Por José María Marcos (*)
En uno de sus últimos viajes oníricos, antes de perderse
para siempre, Randolph Carter llegó a un suburbio en plena agonía. En una calle
mal iluminada, surcada por enredaderas enfermas, dos bicicletas descansaban en
el frente de una casa en ruinas. Hacía calor. La atmósfera era irrespirable.
Como tantas veces, Carter actuó sin pensar demasiado.
Impulsado por oscuros presagios, huyó despavorido. Tomó una de las bicicletas con
la meta de seguir soñando y buscar nuevos peligros de los que huir. De esa
ciudad en descomposición, se llevó además hojas resecas de la enredadera, que
luego fumó y que tal vez añoró.
Tras extenuantes aventuras, Carter habría abandonado esa
bicicleta en algún rincón inexplorado de la galaxia, o, a lo mejor, la llevó
consigo hacia una tumba desconocida, y hoy descansan juntos, aun cuando ningún
texto del Círculo Lovecraft lo haya consignado.
La otra bicicleta, la que quedó atrás, se alegró de haber
sido la no elegida. Se regocijó de quedar en tierra firme y no tener que
soportar el rostro de Azathoth, motor del caos, que babea en el centro del
universo.
Esa otra fue, durante la mayor parte de su vida, el medio de
locomoción de un buen hombre, tan anónimo como la mayoría. Con el pasar de los
años, su juicio sobre el alucinado encuentro con Carter comenzó a cambiar. Como
si intuyera algo, el hombre decidió abandonar la bicicleta y la colocó sobre el
techo de su casa, en la cornisa, de cara al cielo.

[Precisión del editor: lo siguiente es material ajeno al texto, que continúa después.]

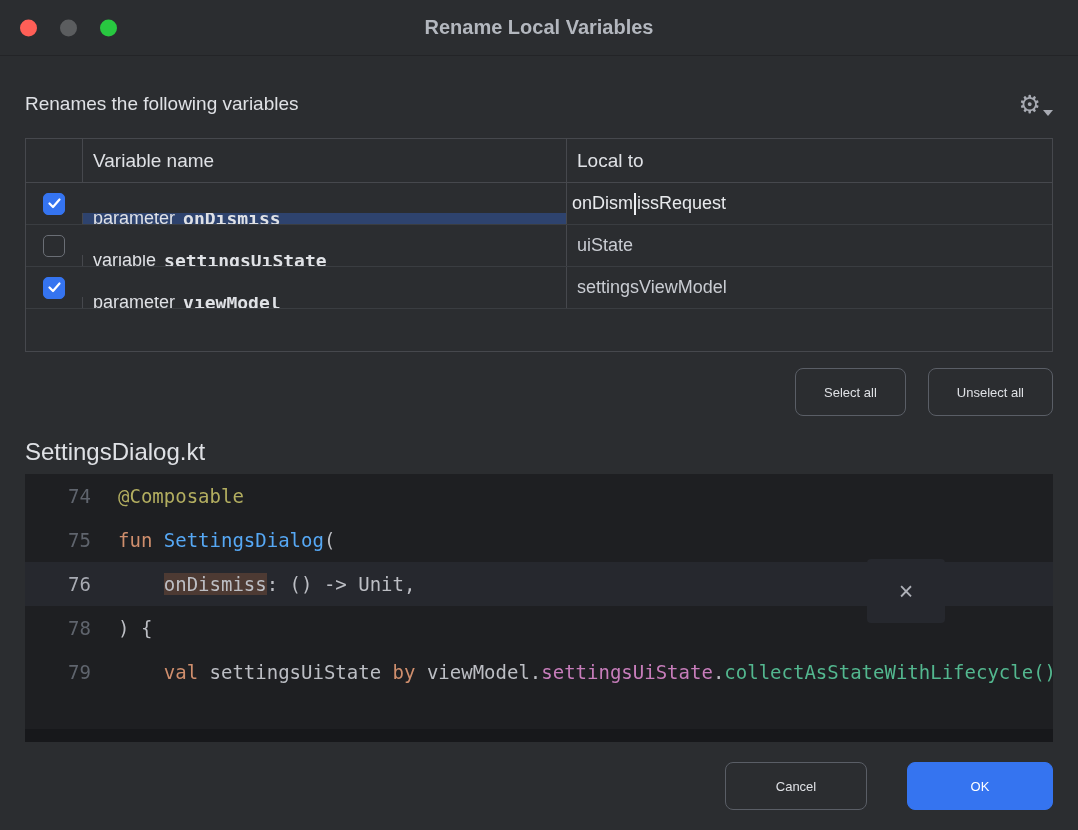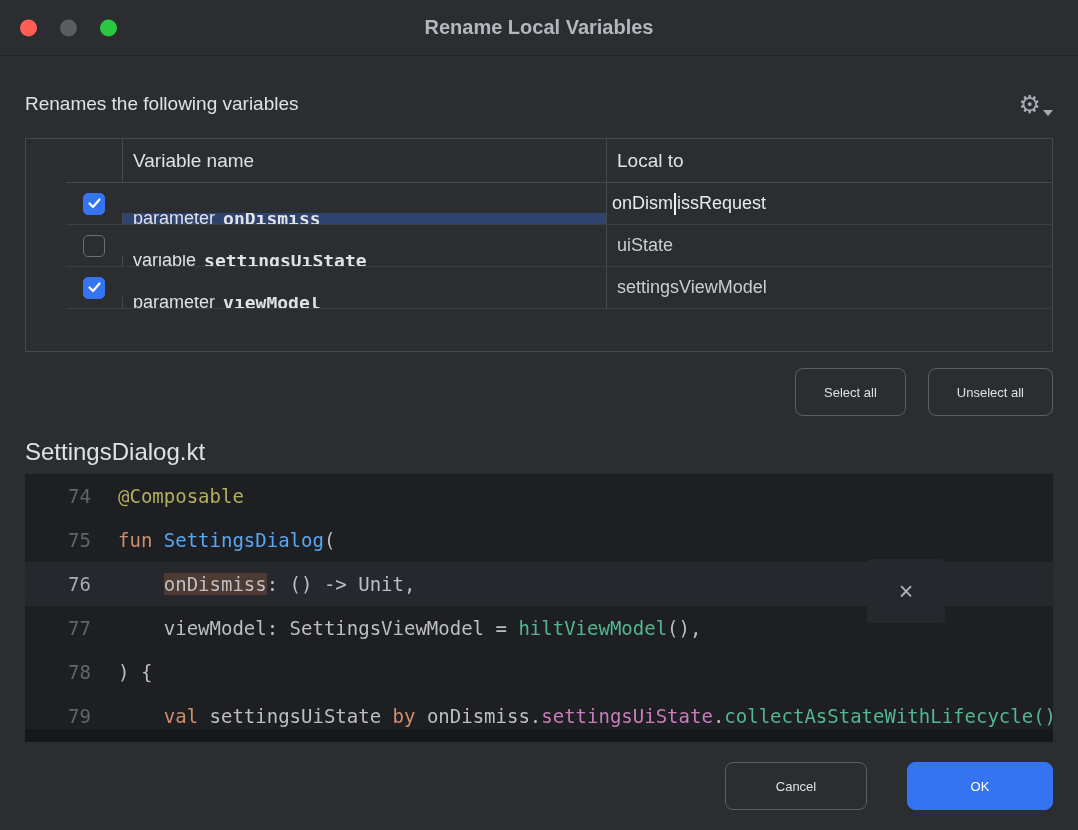"Variable name" .var-table { padding-left: 40px -> none }
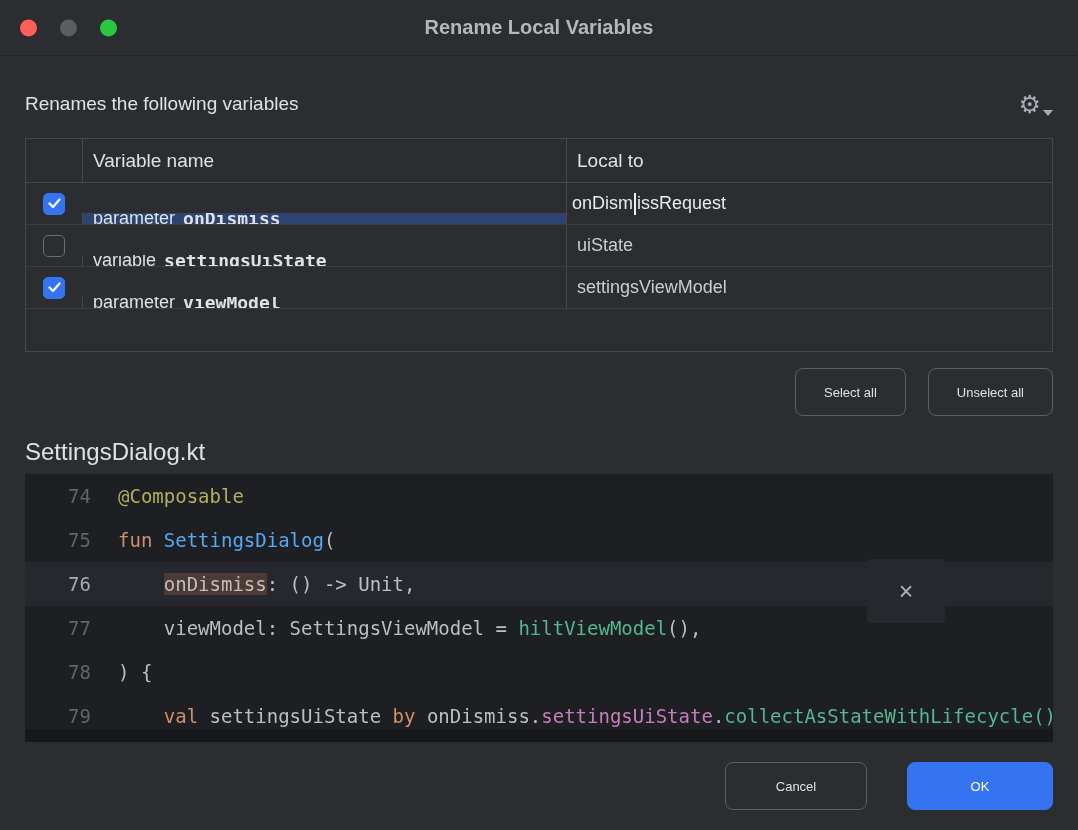"77" div.code-line { html: <div> <span>77</span> <span><span> viewModel: SettingsViewModel = </span><span>hiltViewModel</span><span>(),</span></span> </div> -> none }
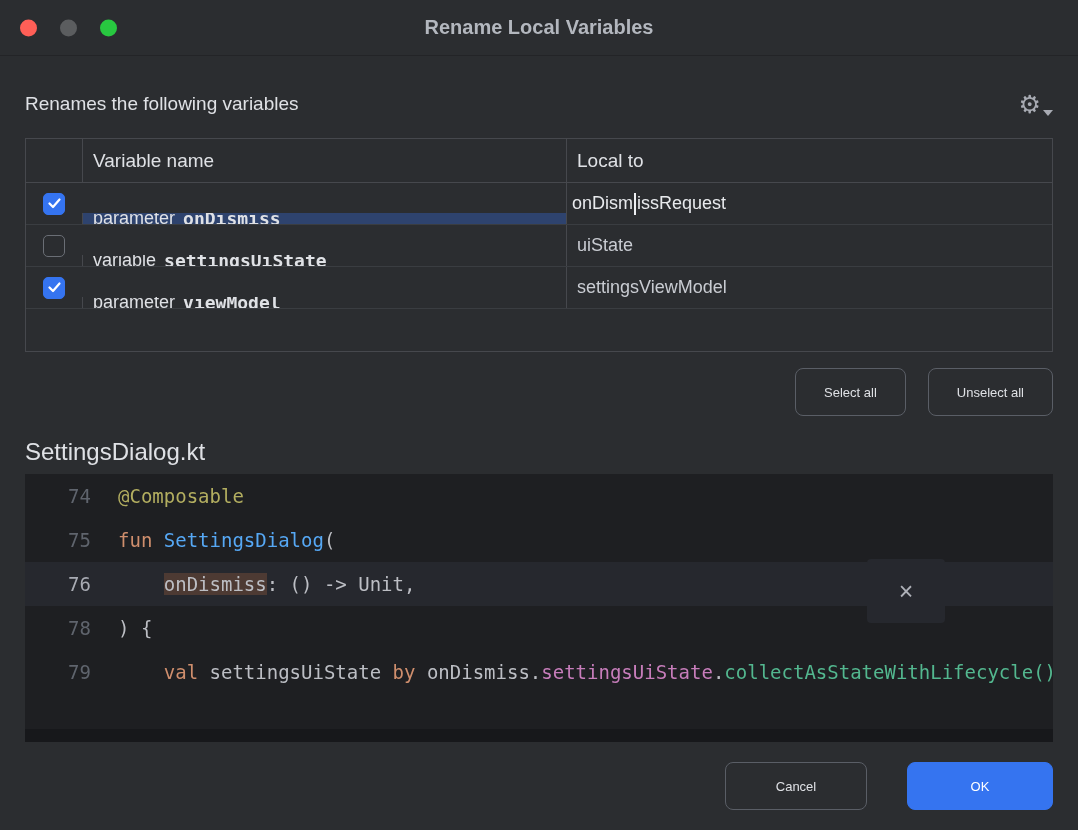"onDismiss." span.tok { text: onDismiss -> viewModel }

Hoy, la segunda bicicleta especula cómo habría sido su destino
si hubiese abandonado la Tierra
aquella noche. Piensa que pagaría con gusto cualquier precio con tal de conocer
otros mundos.
Aunque olvidó el rostro de su último dueño, jamás dejó de
soñar con Randolph Carter.
(*) El relato forma parte de la edición Nº 142 de miNatura, dedicada al género breve fantástico. Especial “Weirds Tales”.